Ao Reverendíssimo Monsenhor Vinícius Magnus,
Considerando as informações recebidas e as sérias alegações que pesam sobre o seu comportamento, o Dicastério para o Clero, no exercício de suas competências canônicas e em conformidade com o Código de Direito Canônico (Cân. 1717),autoriza formalmente a abertura de uma análise e investigação preliminar sobre sua conduta no exercício do ministério sagrado.
Fundamentação:
Foram apresentadas denúncias referentes a atitudes que perturbam a ordem e a fraternidade eclesial, tais como:
- Comportamentos que geram inquietação e desarmonia na comunidade;
- Conversas inapropriadas e atitudes provocativas, contrárias ao espírito de paz e caridade cristã;
- Falta de cooperação fraterna e participação inadequada na vida comunitária.
Tais condutas, se comprovadas, podem configurar violação dos deveres inerentes ao estado clerical (Cân. 273, 285 §1), exigindo apuração canônica.
Determina-se:
1. Designação do Delegado para o Caso: O Reverendíssimo Monsenhor Matheus Gabriel fica oficialmente incumbido de conduzir a investigação, com poderes para colher depoimentos, analisar provas e apresentar relatório conclusivo.

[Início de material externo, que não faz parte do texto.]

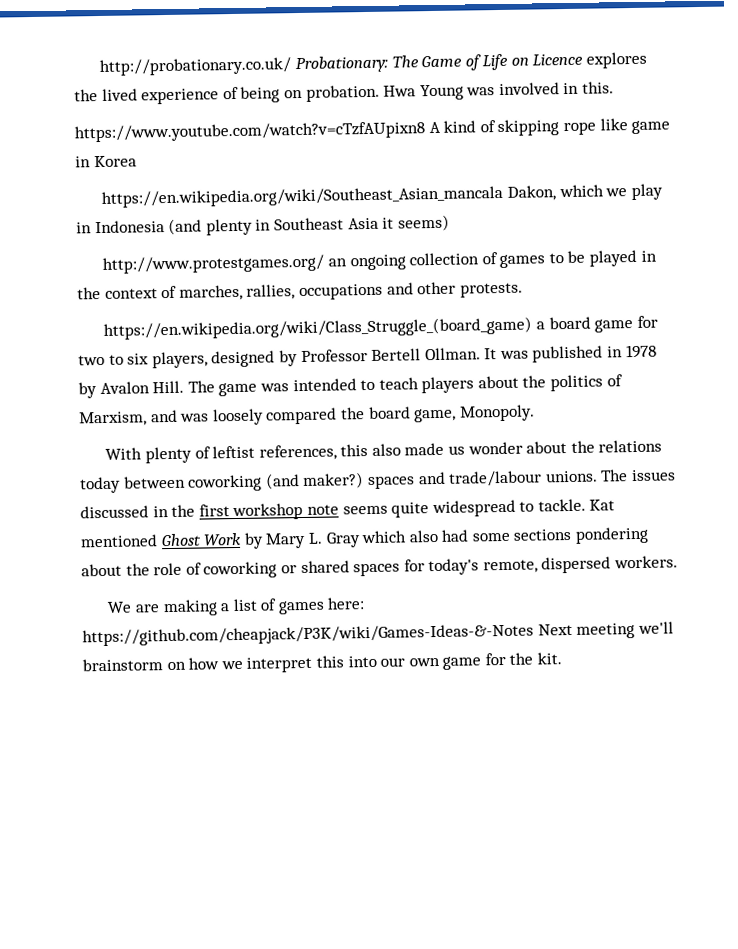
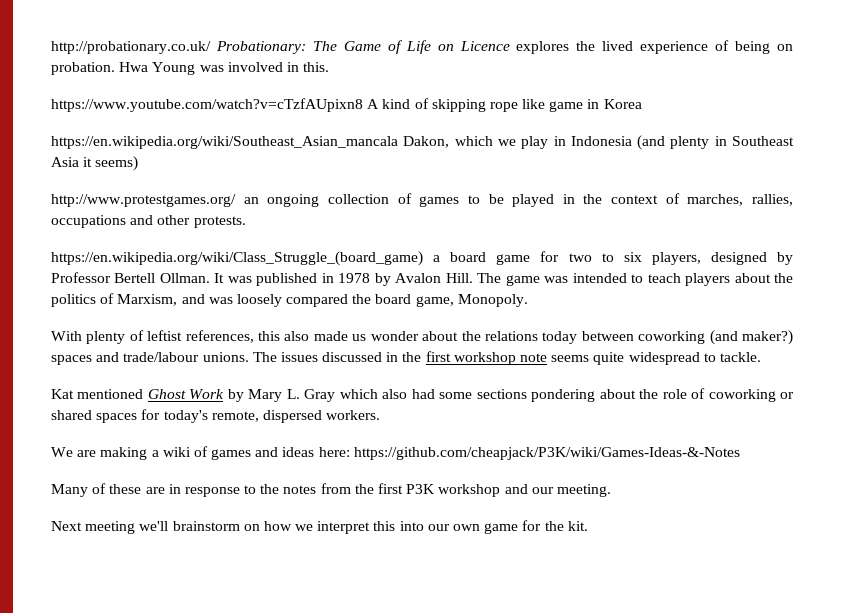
(586, 505) none -> (761, 357) //
[232,598,325,615] list of games -> [162,446,315,460] wiki of games and ideas
(534, 635) none -> [51,483,611,497] // Many of these are in response to the notes from the first P3K workshop and our meeting. //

2. Apresentação Obrigatória:
O Reverendíssimo Monsenhor Vinícius Magnus deverá comparecer pessoalmente no Prédio do Dicastério para o Clero, em Roma (Palazzo delle Congregazioni, Piazza Pio XII, 3), no dia 5 de agosto de 2025, as 20h30 , para prestar esclarecimentos iniciais.
3. Análise das Alegações: A comissão designada procederá com a colheita de testemunhos e documentação necessária, garantindo o direito à ampla defesa (Cân. 1720).
4. Encaminhamento de Relatório: O Delegado Monsenhor Mateus Gabriel deverá apresentar um relatório conclusivo ao Dicastério no prazo de 60 dias, para eventual aplicação de medidas disciplinares (Cân. 1336).
ADVERTÊNCIA CANÔNICA:
O não-comparecimento no dia e horário estipulados, sem justificativa formal aceita pelo Dicastério, será considerado:
- Desobediência à autoridade eclesiástica (Cân. 1371)
- Fator agravante para eventual aplicação de medidas disciplinares
Este decreto entra em vigor na data de sua publicação e deve ser lido e afixado em todas as casas paroquiais, seminários, institutos religiosos e centros de formação pastoral.